[EXERCISE DESCRIPTION] Print out the records that follow, exactly and completely.
==== AVAILABLE DATA ====
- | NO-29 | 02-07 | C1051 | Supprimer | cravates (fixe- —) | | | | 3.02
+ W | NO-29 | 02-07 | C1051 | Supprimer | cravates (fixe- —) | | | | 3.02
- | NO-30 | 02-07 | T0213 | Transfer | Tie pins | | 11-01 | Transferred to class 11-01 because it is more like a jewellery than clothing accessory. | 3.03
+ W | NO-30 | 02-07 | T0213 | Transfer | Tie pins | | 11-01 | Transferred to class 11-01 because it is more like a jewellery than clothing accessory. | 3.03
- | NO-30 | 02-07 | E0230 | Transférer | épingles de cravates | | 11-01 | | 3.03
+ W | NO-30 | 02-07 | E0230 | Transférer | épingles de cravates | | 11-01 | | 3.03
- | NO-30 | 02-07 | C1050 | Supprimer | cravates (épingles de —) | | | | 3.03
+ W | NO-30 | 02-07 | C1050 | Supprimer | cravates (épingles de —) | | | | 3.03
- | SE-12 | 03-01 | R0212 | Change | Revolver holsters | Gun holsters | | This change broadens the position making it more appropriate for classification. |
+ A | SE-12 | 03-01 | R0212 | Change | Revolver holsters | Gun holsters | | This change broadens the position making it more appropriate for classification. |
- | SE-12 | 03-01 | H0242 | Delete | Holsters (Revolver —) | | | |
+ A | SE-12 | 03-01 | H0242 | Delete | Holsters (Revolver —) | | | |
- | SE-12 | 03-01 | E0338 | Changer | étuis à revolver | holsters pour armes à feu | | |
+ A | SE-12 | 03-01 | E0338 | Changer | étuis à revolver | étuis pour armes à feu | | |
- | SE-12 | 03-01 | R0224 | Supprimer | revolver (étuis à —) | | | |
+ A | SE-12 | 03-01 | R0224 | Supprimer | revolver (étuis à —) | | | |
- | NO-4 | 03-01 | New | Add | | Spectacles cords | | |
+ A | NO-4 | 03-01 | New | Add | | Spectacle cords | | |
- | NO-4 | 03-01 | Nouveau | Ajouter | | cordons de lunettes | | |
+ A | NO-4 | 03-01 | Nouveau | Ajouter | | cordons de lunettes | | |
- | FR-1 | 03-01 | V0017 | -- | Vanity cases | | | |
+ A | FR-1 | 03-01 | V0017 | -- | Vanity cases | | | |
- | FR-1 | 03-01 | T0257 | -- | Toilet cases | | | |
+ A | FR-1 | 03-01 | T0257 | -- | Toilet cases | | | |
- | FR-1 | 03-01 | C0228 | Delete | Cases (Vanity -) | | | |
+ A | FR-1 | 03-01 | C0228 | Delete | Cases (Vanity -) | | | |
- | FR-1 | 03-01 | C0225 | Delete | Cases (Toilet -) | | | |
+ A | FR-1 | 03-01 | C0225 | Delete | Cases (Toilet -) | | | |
====
[RESULT FOR THIS EXERCISE]
- | NO-29 | 02-07 | C1051 | Supprimer | cravates (fixe- —) | | | | 3.02
+ W | NO-29 | 02-07 | C1051 | Supprimer | cravates (fixe- —) | | | | 3.02
- | NO-30 | 02-07 | T0213 | Transfer | Tie pins | | 11-01 | Transferred to class 11-01 because it is more like a jewellery than clothing accessory. | 3.03
+ W | NO-30 | 02-07 | T0213 | Transfer | Tie pins | | 11-01 | Transferred to class 11-01 because it is more like a jewellery than clothing accessory. | 3.03
- | NO-30 | 02-07 | E0230 | Transférer | épingles de cravates | | 11-01 | | 3.03
+ W | NO-30 | 02-07 | E0230 | Transférer | épingles de cravates | | 11-01 | | 3.03
- | NO-30 | 02-07 | C1050 | Supprimer | cravates (épingles de —) | | | | 3.03
+ W | NO-30 | 02-07 | C1050 | Supprimer | cravates (épingles de —) | | | | 3.03
- | SE-12 | 03-01 | R0212 | Change | Revolver holsters | Gun holsters | | This change broadens the position making it more appropriate for classification. |
+ A | SE-12 | 03-01 | R0212 | Change | Revolver holsters | Gun holsters | | This change broadens the position making it more appropriate for classification. |
- | SE-12 | 03-01 | H0242 | Delete | Holsters (Revolver —) | | | |
+ A | SE-12 | 03-01 | H0242 | Delete | Holsters (Revolver —) | | | |
- | SE-12 | 03-01 | E0338 | Changer | étuis à revolver | holsters pour armes à feu | | |
+ A | SE-12 | 03-01 | E0338 | Changer | étuis à revolver | étuis pour armes à feu | | |
- | SE-12 | 03-01 | R0224 | Supprimer | revolver (étuis à —) | | | |
+ A | SE-12 | 03-01 | R0224 | Supprimer | revolver (étuis à —) | | | |
- | NO-4 | 03-01 | New | Add | | Spectacles cords | | |
+ A | NO-4 | 03-01 | New | Add | | Spectacle cords | | |
- | NO-4 | 03-01 | Nouveau | Ajouter | | cordons de lunettes | | |
+ A | NO-4 | 03-01 | Nouveau | Ajouter | | cordons de lunettes | | |
- | FR-1 | 03-01 | V0017 | -- | Vanity cases | | | |
+ A | FR-1 | 03-01 | V0017 | -- | Vanity cases | | | |
- | FR-1 | 03-01 | T0257 | -- | Toilet cases | | | |
+ A | FR-1 | 03-01 | T0257 | -- | Toilet cases | | | |
- | FR-1 | 03-01 | C0228 | Delete | Cases (Vanity -) | | | |
+ A | FR-1 | 03-01 | C0228 | Delete | Cases (Vanity -) | | | |
- | FR-1 | 03-01 | C0225 | Delete | Cases (Toilet -) | | | |
+ A | FR-1 | 03-01 | C0225 | Delete | Cases (Toilet -) | | | |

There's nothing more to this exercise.